Bradley was asked if he thought the mail with no postage mark was sent from inside the organization.

"I would hope not, but ... who knows?" he said. "I don't know. I don't even care to know."

Hendry responded on Wednesday, saying any implication that hate mail to Bradley originated from inside the organization was, "absolutely ridiculous."

"That couldn't be farther from the truth," Hendry said. "I think it's time maybe Milton looked at himself in the mirror. It is what it is. He didn't swing the bat; he didn't get the job done. His production was the only negative, or lack of.

"We have a long history of quality people who want to play here. I don't believe in the last seven or eight years, under this regime, we lost a free-agent player we wanted to keep. And that still is the case. We just heard from Aramis [Ramirez] and Derrek Lee [who are both in the last year of their contracts], how strongly they would like to end their careers here."

Hendry also pointed out that the same agents who represent Bradley -- the Levinson brothers -- also represent Kevin Millar and Marlon Byrd, who both signed as free agents with the Cubs in the offseason.

"If there were any truth to any of the things that are coming up now ... I don't think [the Levinsons] would have been dying to have their clients come here," Hendry said. "And I think Kevin and Marlon will tell you we were clearly their first choice."

Seattle is Bradley's eighth team in 11 seasons. He said the reason he's moved around so much is because he's been injured.

One low point of last season for Bradley was when the media reported that manager Lou Piniella called Bradley "a piece of [expletive]" during a June series against the Chicago White Sox at U.S. Cellular Field.
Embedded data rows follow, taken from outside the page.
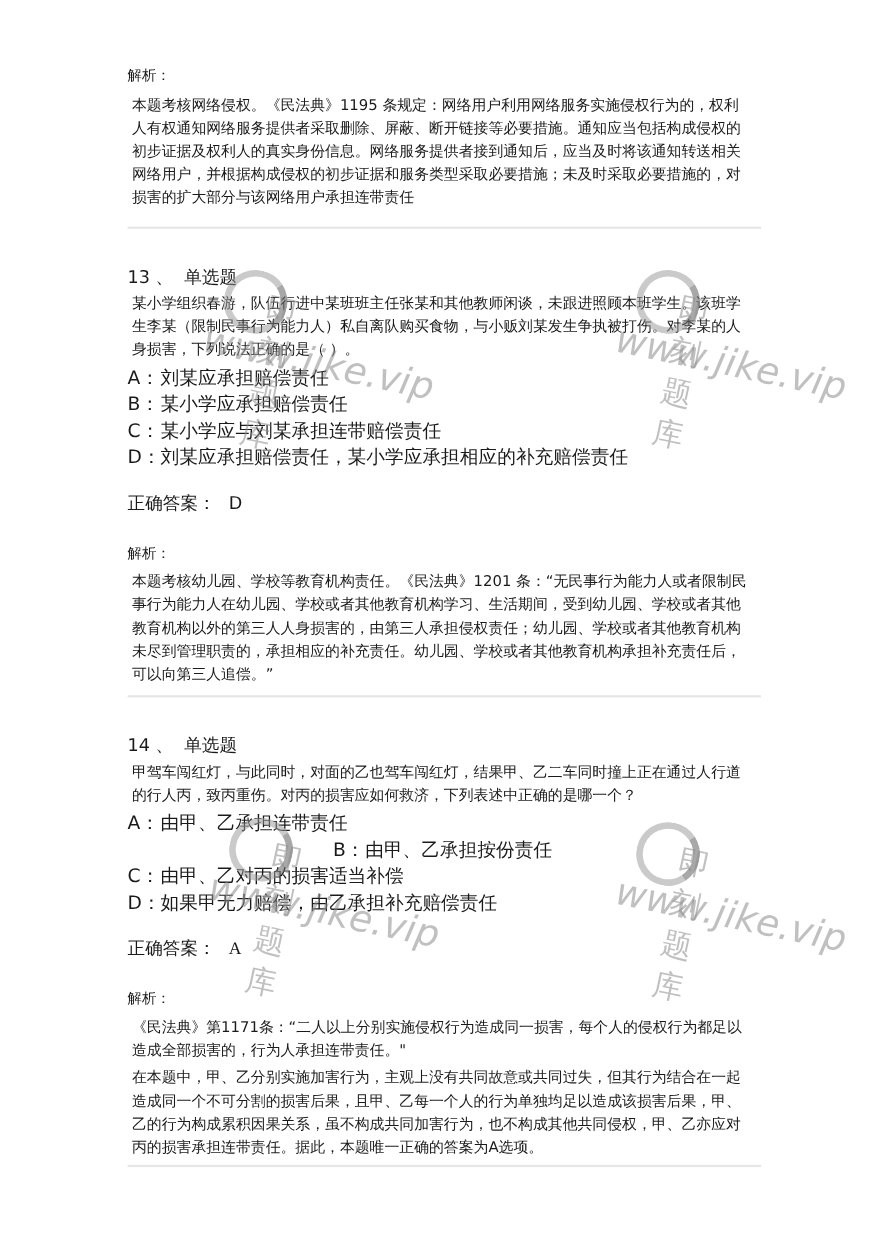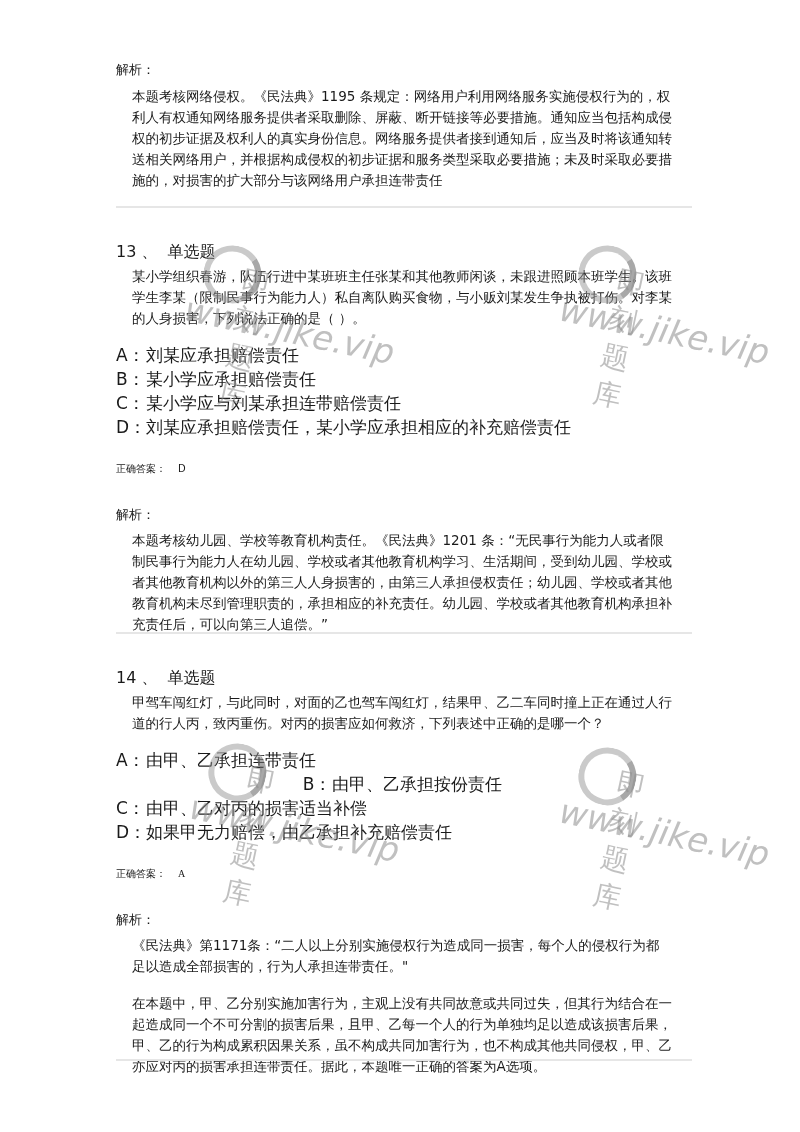--- a/index.html
+++ b/index.html
@@ -10,7 +10,7 @@
     }
     .page { position: absolute; left: 116px; top: 0; width: 568px; }
     .label { font-size: 13px; line-height: 20px; }
-    .para { font-size: 13.5px; line-height: 21px; margin: 16px; }
+    .para { font-size: 13.5px; line-height: 21px; margin: 4px; }
     .sect { position: absolute; left: 0; width: 572px; }
     .divider { position: absolute; left: 116px; width: 576px; height: 2px; background: #e6e6e6; }
     .opt { font-size: 17px; line-height: 20px; display: block; }

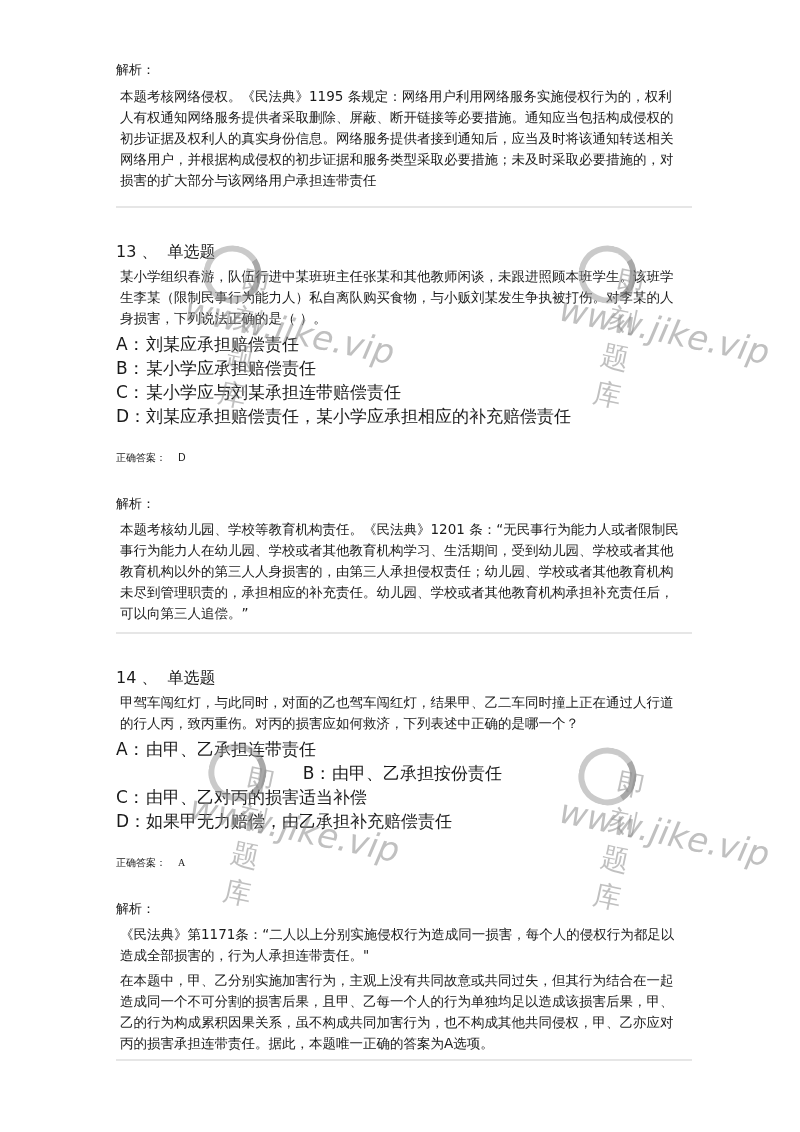--- a/index.html
+++ b/index.html
@@ -15,7 +15,7 @@
     .divider { position: absolute; left: 116px; width: 576px; height: 2px; background: #e6e6e6; }
     .opt { font-size: 17px; line-height: 20px; display: block; }
     .opt .key { display: inline-block; width: 30px; }
-    .answer { font-size: 10px; line-height: 20px; }
+    .answer { font-size: 16px; line-height: 20px; }
     .answer .val { margin-left: 12px; }
     .qhead { font-size: 16px; line-height: 20px; }
     .qhead .num { margin-right: 10px; }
"The next day, he called me into his office and wanted to apologize," Bradley said. "I felt you put me on blast, called me out in front of everybody, you're going to apologize in front of everybody.

"He didn't choose to go that route, but I accepted his apology nonetheless, because as a Christian that's what you do. I don't have time to hold grudges against people. I've got enough stuff I've got to deal with."

Piniella said Wednesday that he did the best he could.

"I apologized to Milton," Piniella said. "I did the best I could, and I'm human like everybody else. I think I bent over backwards to make it as comfortable as I possibly could, and that's all I could do, nothing more, nothing less.

"I don't know why we're revisiting these things. This is the year 2010. I say let's turn the page and go forward with this team."

Bradley said the worst part of his time in Chicago was having his 3-year-old child called a "derogatory name" at school.

"I was worried about my family, about my kids," he said. "The worst part of it all, the last straw is when I found out that my kid has been called a derogatory name at school.

"Three-year-olds shouldn't be getting called names. That's coming straight from the home. When we confronted the school and had the meeting with the parents, the parents totally denied it, but that comes from the home."

Bradley said it became so uncomfortable that he rarely left his home.

"I was a prisoner in my own home," he said. "I pretty much stayed at home, ordered in every day, never went anywhere.

"I went out one time, when a buddy of mine came in town to visit right before the All-Star break. And I go to a restaurant and I hear a guy bad-mouthing myself and [Alfonso] Soriano, saying how terrible we were and how we didn't deserve anything and we should go back to the ghetto where we came from and all that kind of stuff."

Ironically, Bradley said Chicago always has been one of his favorite cities.

"When people ask me what city you like to go to as a visitor, Chicago is always No. 1," he said. "I just really had a bad experience.

"I don't think the entire city of Chicago is racist or anything like that. If you weren't booing me, I'm not talking to you."